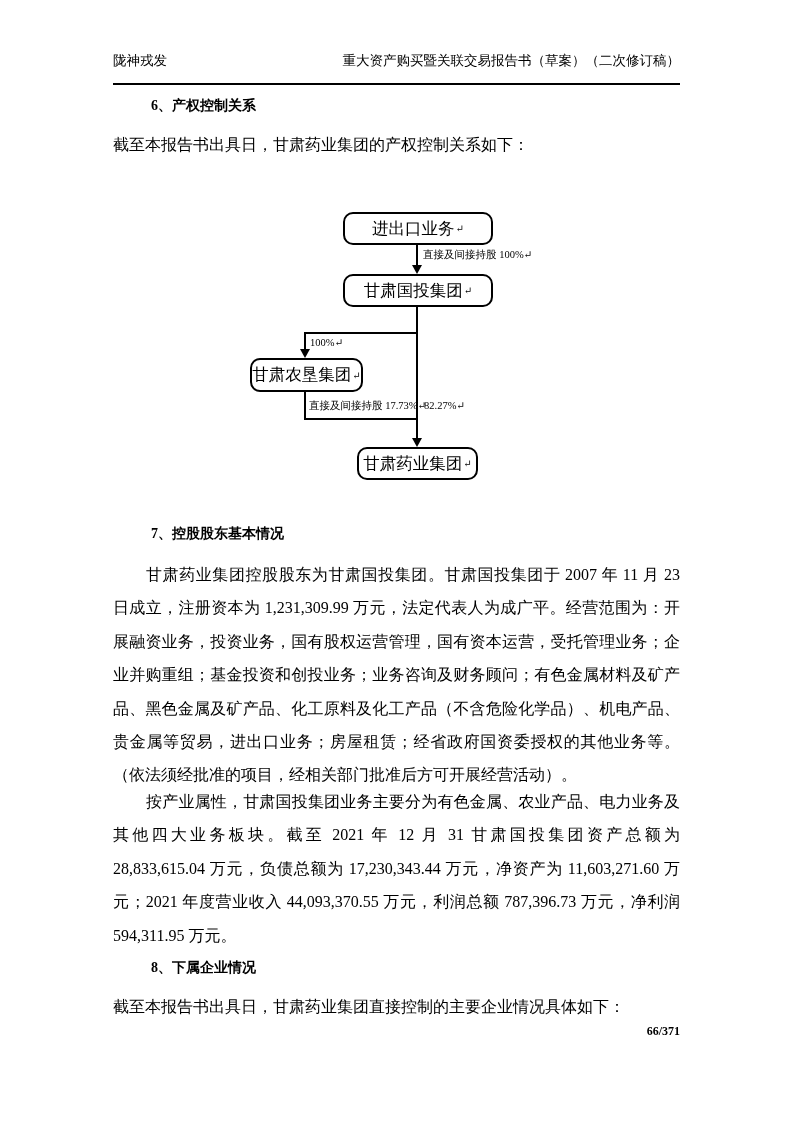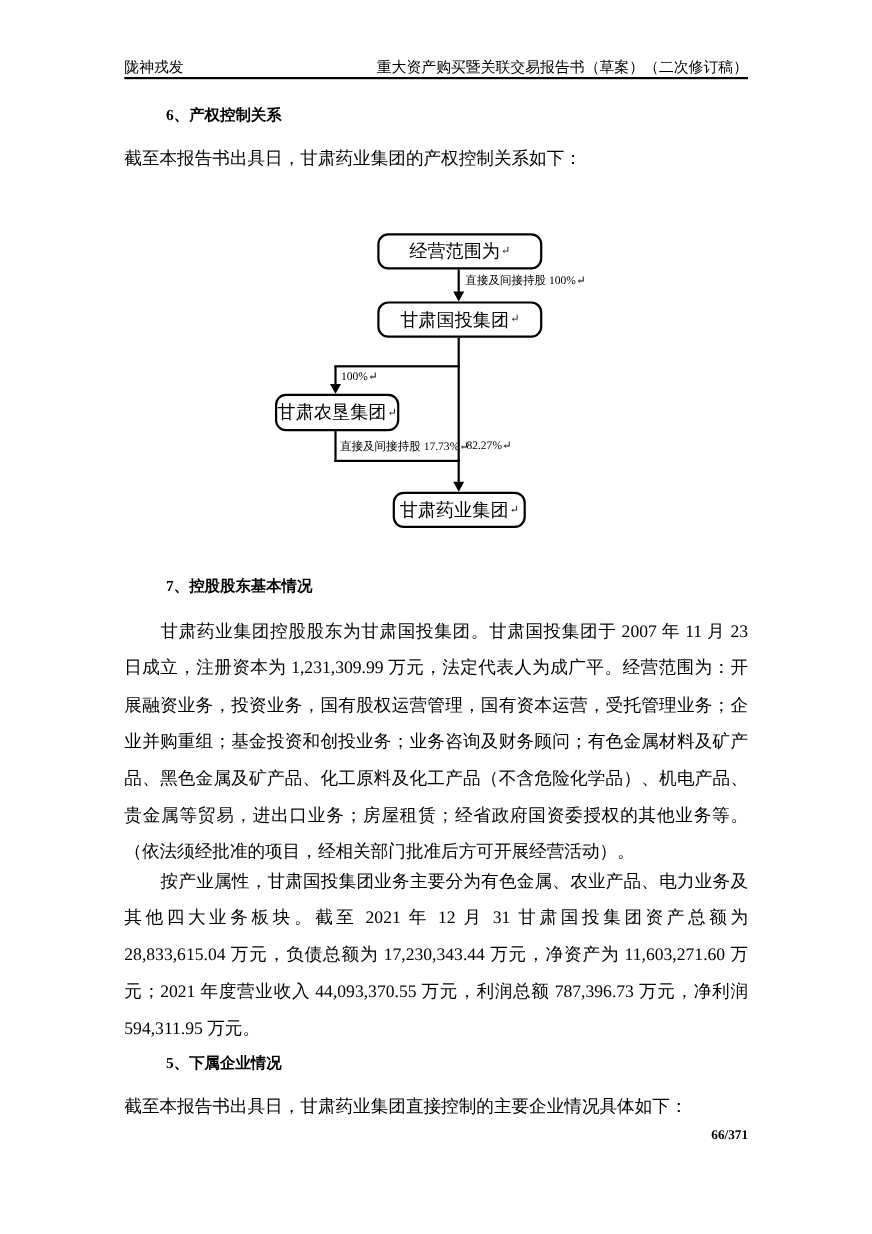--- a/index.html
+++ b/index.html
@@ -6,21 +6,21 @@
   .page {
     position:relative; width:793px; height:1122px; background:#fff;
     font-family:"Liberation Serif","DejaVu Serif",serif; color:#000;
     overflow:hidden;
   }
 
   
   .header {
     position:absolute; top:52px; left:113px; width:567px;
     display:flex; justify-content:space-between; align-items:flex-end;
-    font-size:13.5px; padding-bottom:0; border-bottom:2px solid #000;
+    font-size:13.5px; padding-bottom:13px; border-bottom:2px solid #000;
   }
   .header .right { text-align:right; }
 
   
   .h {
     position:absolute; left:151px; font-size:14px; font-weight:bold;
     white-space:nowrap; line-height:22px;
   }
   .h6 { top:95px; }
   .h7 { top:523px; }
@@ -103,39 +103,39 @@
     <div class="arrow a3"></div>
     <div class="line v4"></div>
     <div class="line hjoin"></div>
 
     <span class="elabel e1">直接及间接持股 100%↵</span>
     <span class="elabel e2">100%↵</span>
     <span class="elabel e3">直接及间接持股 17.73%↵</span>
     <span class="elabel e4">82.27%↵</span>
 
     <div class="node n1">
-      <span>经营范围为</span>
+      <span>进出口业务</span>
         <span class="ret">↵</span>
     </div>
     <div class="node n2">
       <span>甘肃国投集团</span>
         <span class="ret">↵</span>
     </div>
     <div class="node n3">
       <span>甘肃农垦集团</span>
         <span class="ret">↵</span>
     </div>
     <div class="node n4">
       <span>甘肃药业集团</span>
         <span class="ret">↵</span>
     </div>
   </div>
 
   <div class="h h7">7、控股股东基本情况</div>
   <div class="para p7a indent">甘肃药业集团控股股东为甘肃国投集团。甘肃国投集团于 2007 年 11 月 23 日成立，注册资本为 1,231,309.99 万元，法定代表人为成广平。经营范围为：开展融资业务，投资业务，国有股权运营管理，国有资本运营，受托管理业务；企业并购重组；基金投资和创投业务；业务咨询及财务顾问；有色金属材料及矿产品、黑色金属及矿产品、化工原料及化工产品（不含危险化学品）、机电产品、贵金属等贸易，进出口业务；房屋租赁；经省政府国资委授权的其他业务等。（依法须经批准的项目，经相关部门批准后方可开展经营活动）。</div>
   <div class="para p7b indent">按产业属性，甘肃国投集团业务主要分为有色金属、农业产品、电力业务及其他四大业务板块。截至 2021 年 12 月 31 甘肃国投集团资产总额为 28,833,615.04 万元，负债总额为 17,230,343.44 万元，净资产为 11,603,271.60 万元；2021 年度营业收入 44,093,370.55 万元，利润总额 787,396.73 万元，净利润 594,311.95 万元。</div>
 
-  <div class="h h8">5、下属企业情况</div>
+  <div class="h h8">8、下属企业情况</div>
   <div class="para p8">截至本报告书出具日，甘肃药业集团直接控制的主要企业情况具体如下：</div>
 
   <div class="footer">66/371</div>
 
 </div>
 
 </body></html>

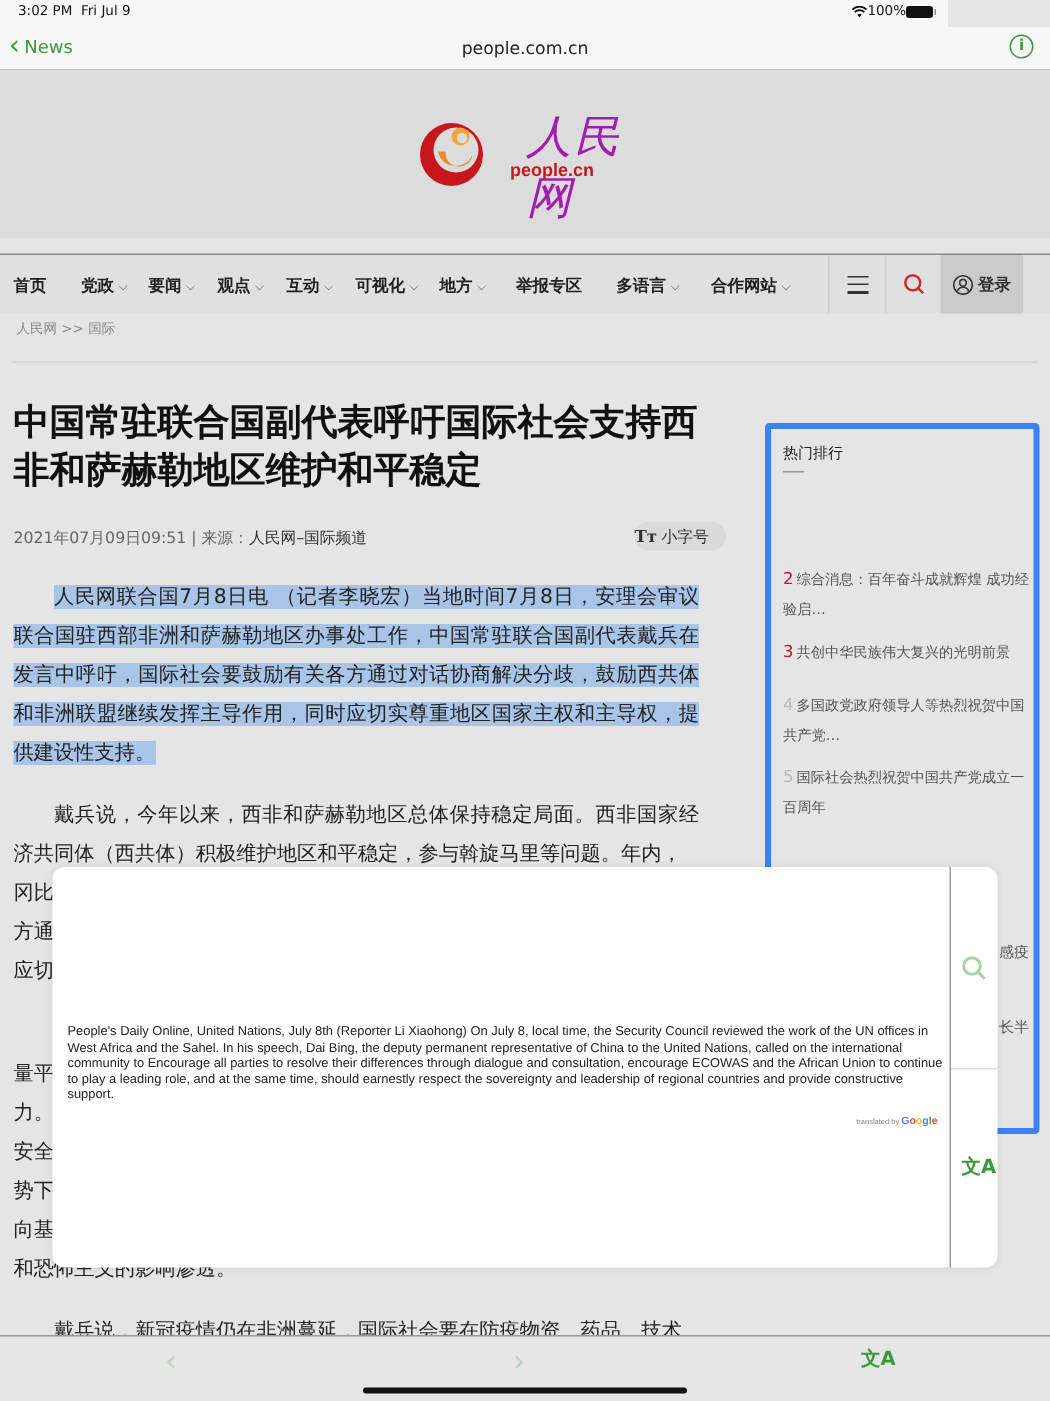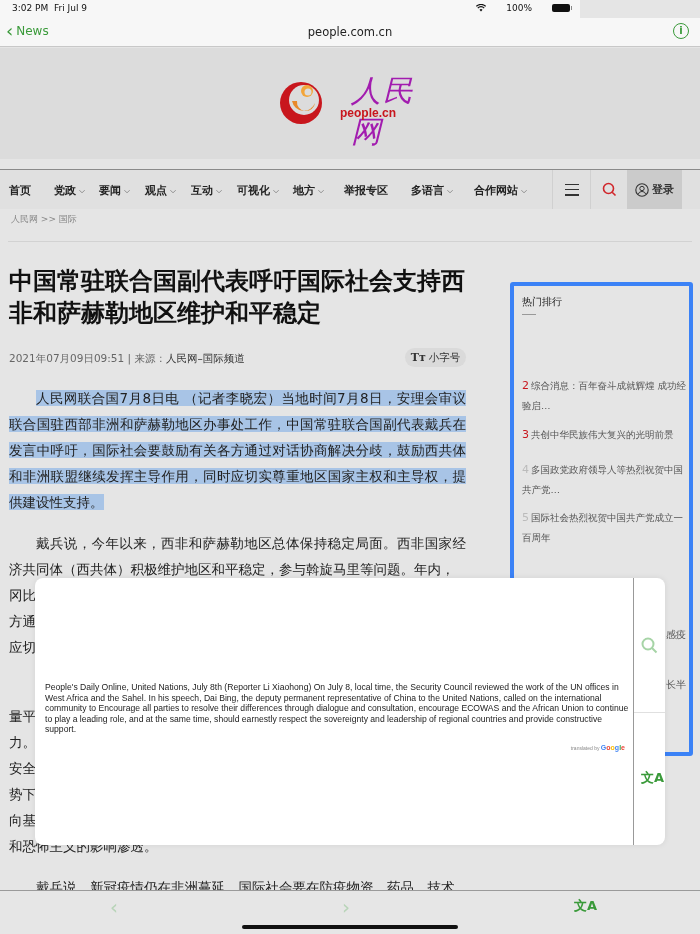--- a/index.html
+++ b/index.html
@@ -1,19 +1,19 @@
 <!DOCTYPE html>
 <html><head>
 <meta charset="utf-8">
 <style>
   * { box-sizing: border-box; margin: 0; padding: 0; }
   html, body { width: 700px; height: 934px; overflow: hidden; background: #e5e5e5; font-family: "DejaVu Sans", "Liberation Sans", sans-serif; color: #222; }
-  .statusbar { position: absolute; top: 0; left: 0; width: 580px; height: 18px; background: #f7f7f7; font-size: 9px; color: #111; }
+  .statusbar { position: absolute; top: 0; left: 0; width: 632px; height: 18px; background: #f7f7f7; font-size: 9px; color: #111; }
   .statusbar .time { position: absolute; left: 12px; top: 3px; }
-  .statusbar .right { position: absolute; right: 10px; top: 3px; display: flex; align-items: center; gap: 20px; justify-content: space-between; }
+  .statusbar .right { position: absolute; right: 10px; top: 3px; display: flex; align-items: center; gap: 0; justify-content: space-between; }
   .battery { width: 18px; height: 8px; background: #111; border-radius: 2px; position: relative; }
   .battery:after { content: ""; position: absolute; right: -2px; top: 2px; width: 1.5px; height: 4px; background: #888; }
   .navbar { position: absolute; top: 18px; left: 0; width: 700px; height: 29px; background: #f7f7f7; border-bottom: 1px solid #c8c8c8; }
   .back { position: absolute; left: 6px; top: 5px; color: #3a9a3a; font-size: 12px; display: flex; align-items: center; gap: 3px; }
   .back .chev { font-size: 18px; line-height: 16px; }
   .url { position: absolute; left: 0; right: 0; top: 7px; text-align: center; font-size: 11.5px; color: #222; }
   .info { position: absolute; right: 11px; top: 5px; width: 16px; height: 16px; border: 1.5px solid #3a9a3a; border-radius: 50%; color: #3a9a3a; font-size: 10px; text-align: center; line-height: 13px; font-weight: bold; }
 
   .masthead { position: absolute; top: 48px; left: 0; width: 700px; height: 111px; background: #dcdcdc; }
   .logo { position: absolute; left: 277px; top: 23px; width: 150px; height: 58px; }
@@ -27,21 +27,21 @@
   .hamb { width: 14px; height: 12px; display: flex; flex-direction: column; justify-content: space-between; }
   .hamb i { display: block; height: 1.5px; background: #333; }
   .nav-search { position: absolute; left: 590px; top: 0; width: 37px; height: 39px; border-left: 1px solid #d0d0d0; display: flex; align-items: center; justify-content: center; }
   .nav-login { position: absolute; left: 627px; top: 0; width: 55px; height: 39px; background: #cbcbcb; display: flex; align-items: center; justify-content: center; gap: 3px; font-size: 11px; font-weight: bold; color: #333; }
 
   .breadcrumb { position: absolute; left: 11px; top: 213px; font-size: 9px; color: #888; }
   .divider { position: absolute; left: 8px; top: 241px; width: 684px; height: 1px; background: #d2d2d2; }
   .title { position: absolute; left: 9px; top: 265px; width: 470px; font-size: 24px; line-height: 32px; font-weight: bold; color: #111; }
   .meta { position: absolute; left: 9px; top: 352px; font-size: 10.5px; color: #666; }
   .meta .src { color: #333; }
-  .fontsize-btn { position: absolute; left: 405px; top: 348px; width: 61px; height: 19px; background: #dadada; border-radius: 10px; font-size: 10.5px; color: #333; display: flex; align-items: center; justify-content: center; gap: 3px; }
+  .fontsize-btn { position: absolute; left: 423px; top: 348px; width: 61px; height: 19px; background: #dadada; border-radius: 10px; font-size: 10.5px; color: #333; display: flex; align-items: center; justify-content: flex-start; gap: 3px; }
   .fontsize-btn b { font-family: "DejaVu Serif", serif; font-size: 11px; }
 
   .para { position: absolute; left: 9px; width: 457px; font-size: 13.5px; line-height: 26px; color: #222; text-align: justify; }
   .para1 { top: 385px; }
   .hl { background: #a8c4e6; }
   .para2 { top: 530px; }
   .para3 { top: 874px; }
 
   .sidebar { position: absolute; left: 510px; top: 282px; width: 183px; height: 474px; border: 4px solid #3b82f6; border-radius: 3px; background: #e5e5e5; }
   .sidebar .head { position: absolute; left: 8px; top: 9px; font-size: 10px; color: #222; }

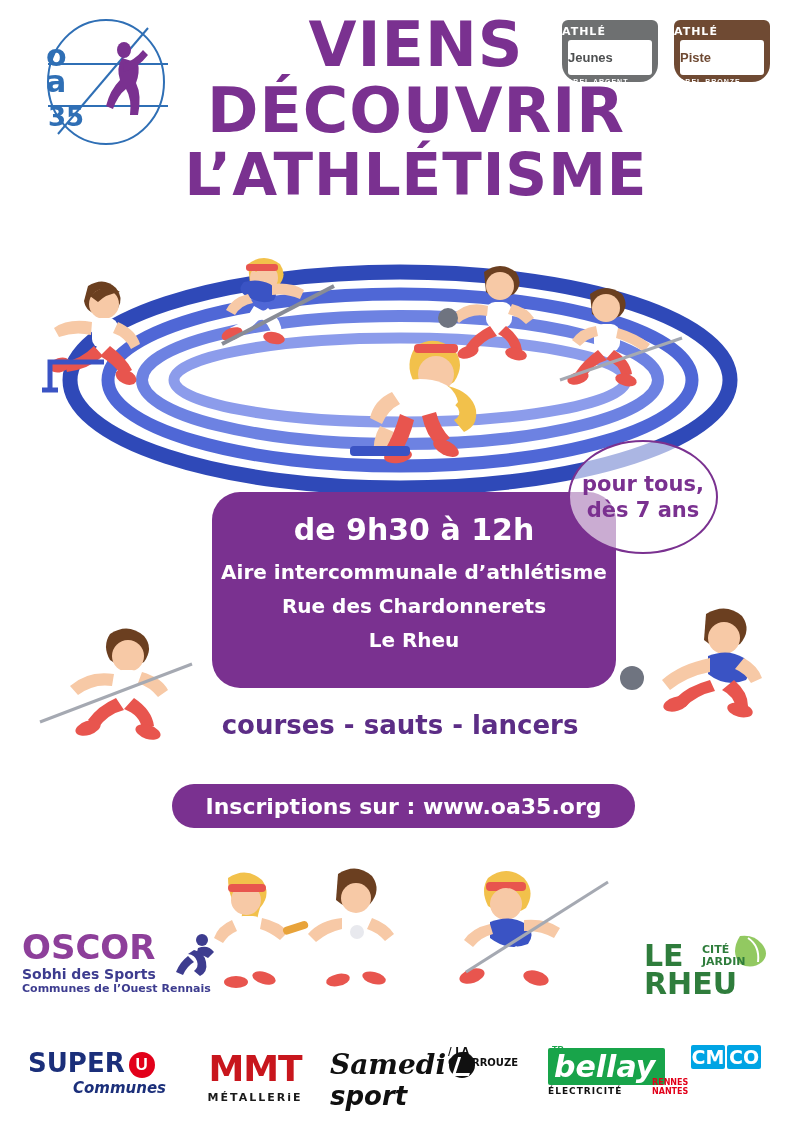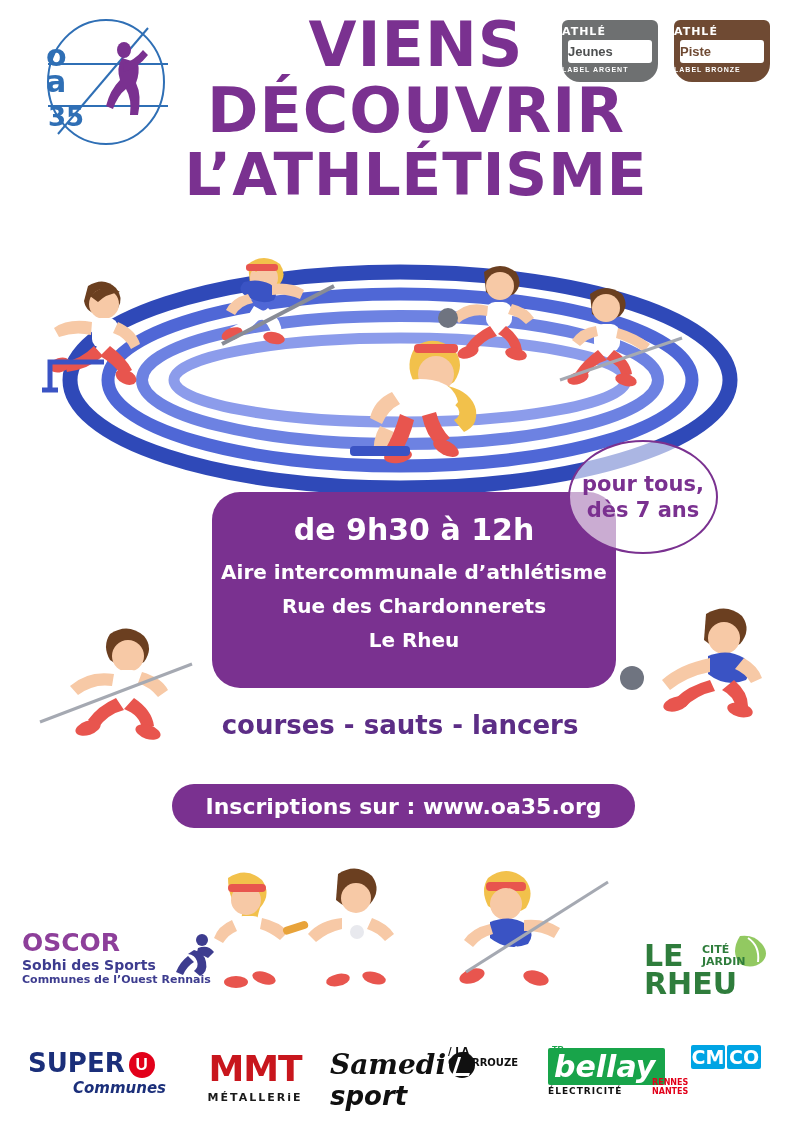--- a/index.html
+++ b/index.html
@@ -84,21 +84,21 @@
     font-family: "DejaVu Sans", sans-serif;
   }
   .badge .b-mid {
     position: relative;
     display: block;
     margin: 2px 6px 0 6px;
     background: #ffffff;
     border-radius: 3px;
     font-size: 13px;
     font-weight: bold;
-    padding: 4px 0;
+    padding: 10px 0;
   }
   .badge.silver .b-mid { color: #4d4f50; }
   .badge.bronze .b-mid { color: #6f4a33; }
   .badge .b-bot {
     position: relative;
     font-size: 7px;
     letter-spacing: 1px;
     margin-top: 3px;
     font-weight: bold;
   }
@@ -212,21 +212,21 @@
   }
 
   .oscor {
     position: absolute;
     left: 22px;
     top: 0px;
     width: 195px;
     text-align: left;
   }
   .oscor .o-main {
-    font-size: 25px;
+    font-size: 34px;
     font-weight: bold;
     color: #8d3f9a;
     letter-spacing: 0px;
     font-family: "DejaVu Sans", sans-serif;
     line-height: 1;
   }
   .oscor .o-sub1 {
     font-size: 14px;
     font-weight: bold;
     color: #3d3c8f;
********************
- _Exercise goal_: Filter the material for the word "elabel" and copy each matching line.

- _Exercise solution_:
     <span class="elabel e1">直接及间接持股 100%↵</span>
     <span class="elabel e2">100%↵</span>
     <span class="elabel e3">直接及间接持股 17.73%↵</span>
     <span class="elabel e4">82.27%↵</span>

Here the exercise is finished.